The only way Nigeria can attain sustainable development
In February this year, Nigerian President Muhammadu Buhari's issued an Executive Order to improve local content and spend, particularly in science, engineering, and technology procurements.
Buhari reiterated his administration's commitment to Nigeria's Public Procurement Act 2007 and ordered that all ‘‘procuring authorities shall give preference to Nigerian companies and firms in the award of contracts.’’
The Executive Order also prohibits visa permits to foreign workers whose skills can be found in Nigeria: "Consideration shall only be given to a foreign professional, where it is certified by the appropriate authority that such expertise is not available in Nigeria.’’

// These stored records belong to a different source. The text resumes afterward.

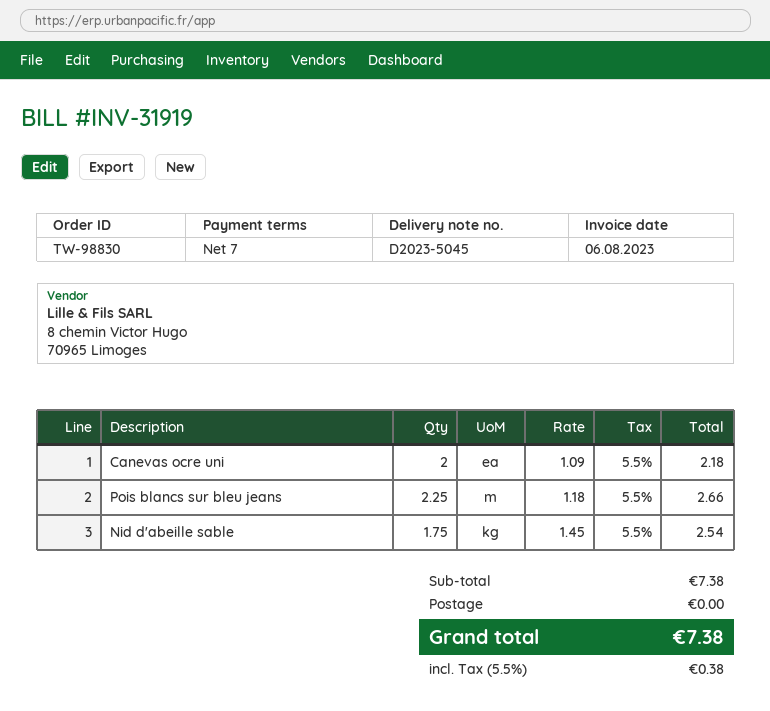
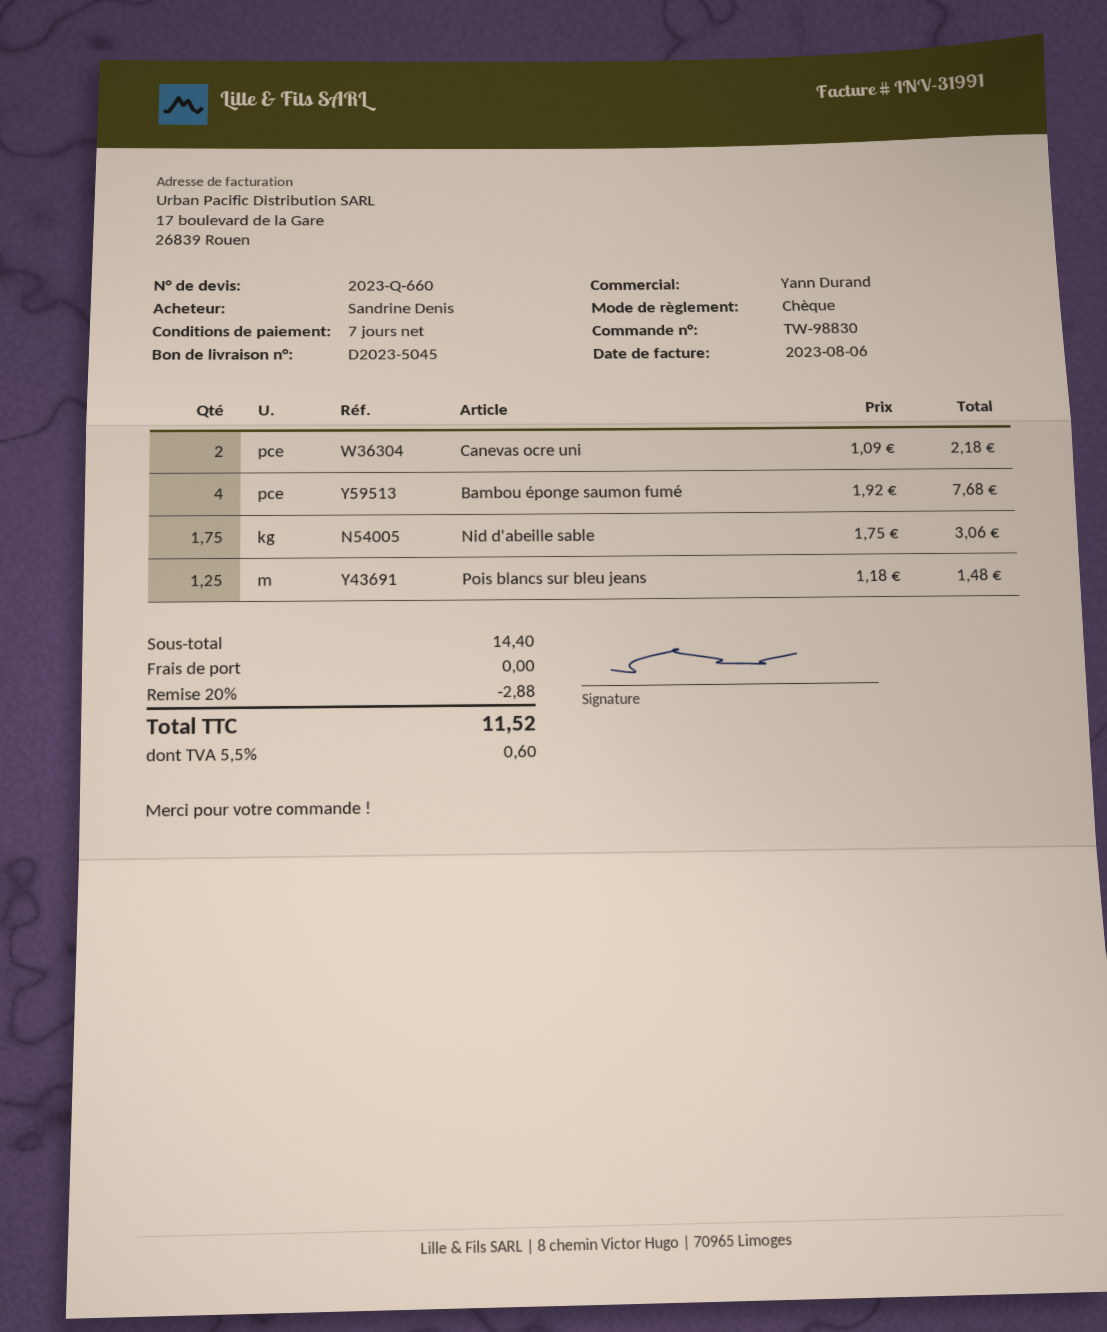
invoice number: INV-31919 -> INV-31991
Pois blancs sur bleu jeans: 2.25 x 1.18 = 2.66 -> 1.25 x 1.18 = 1.48
Nid d'abeille sable: 1.75 x 1.45 = 2.54 -> 1.75 x 1.75 = 3.06
Bambou éponge saumon fumé: none -> 4 x 1.92 = 7.68
subtotal: 7.38 -> 14.40
discount: none -> 20% = 2.88
tax: 5.5% = 0.38 -> 5.5% = 0.60
total: 7.38 -> 11.52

This week, the Nigerian Minister of Power, Works, and Housing also highlighted several improvements and initiatives to Nigeria's infrastructure spending including:
- More regular and regulated payments to contractors
- Equipment leasing to allow indigenous contractors to compete with more established international companies
- A pilot maintenance program for government buildings
- More general expansion to the maintenance sector where the partnership potential is massive
The situation in the rest of Africa
A 2008 World Bank report estimates the cost of re-dressing Africa's infrastructure deficit at USD$38 billion in investments per year with an additional USD$37 billion in operations and maintenance costs per year.
Investment growth in Sub-Saharan Africa has been sluggish - from nearly 8% in 2014 to 0.6% in 2015. This is largely attributed to slow economic growth in the region.

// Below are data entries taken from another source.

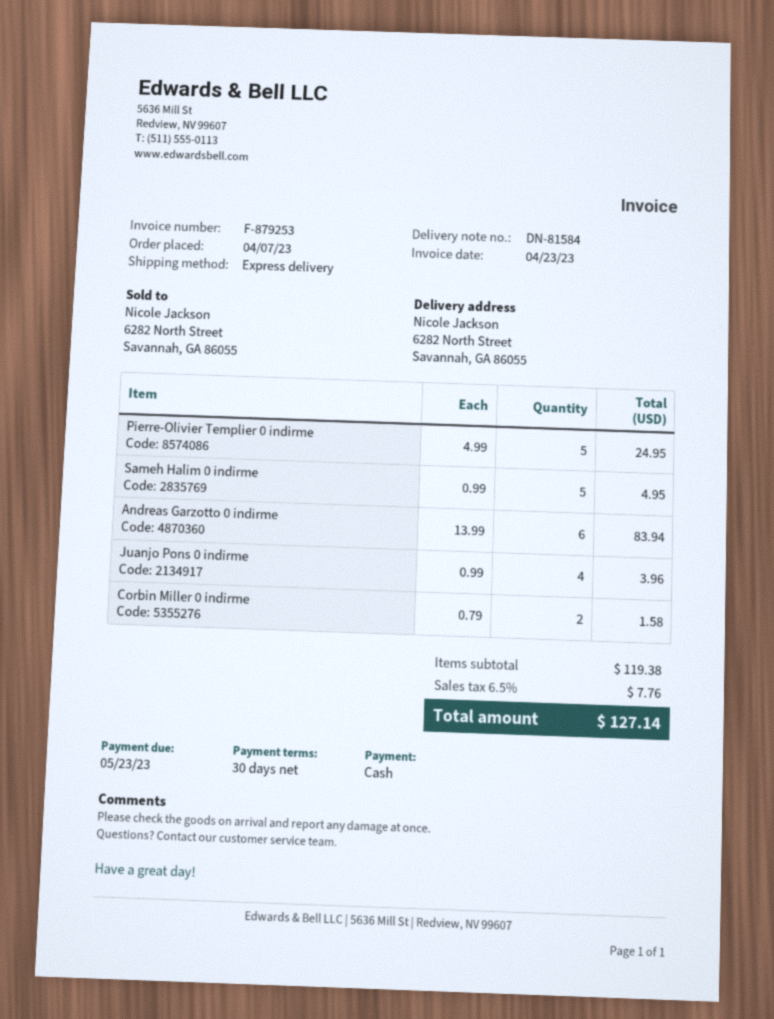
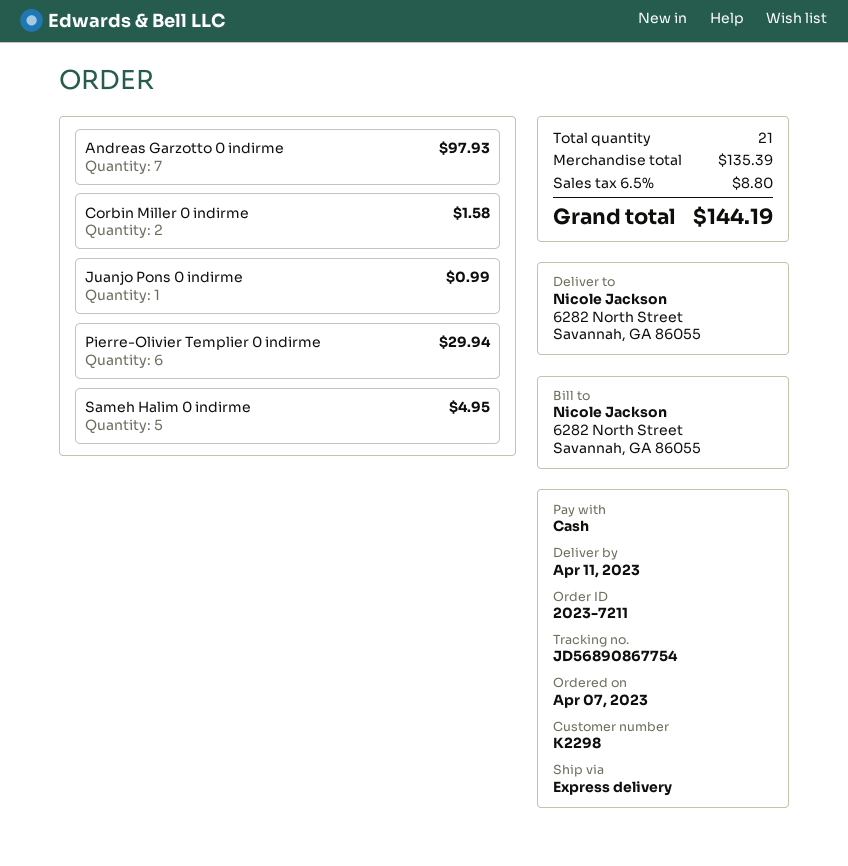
Pierre-Olivier Templier 0 indirme: 5 for 24.95 -> 6 for 29.94
Andreas Garzotto 0 indirme: 6 for 83.94 -> 7 for 97.93
Juanjo Pons 0 indirme: 4 for 3.96 -> 1 for 0.99
subtotal: 119.38 -> 135.39
tax: 6.5% = 7.76 -> 6.5% = 8.80
total: 127.14 -> 144.19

The World Bank's 2017 biannual Africa's Pulse report noted that public-private partnerships in Sub-Saharan Africa are limited to a few countries: namely Nigeria, South Africa, Kenya, and Uganda.
Countries with sound public investment tend to have even more private investment
Lead author and economist at the World Bank Punuam Chuhan-Pole said: “The analysis shows that the impact of public investment on economic growth can be improved if countries implement policies that make public investment more efficient. There is evidence that countries with sound public investment management systems tend to have even more private investment.”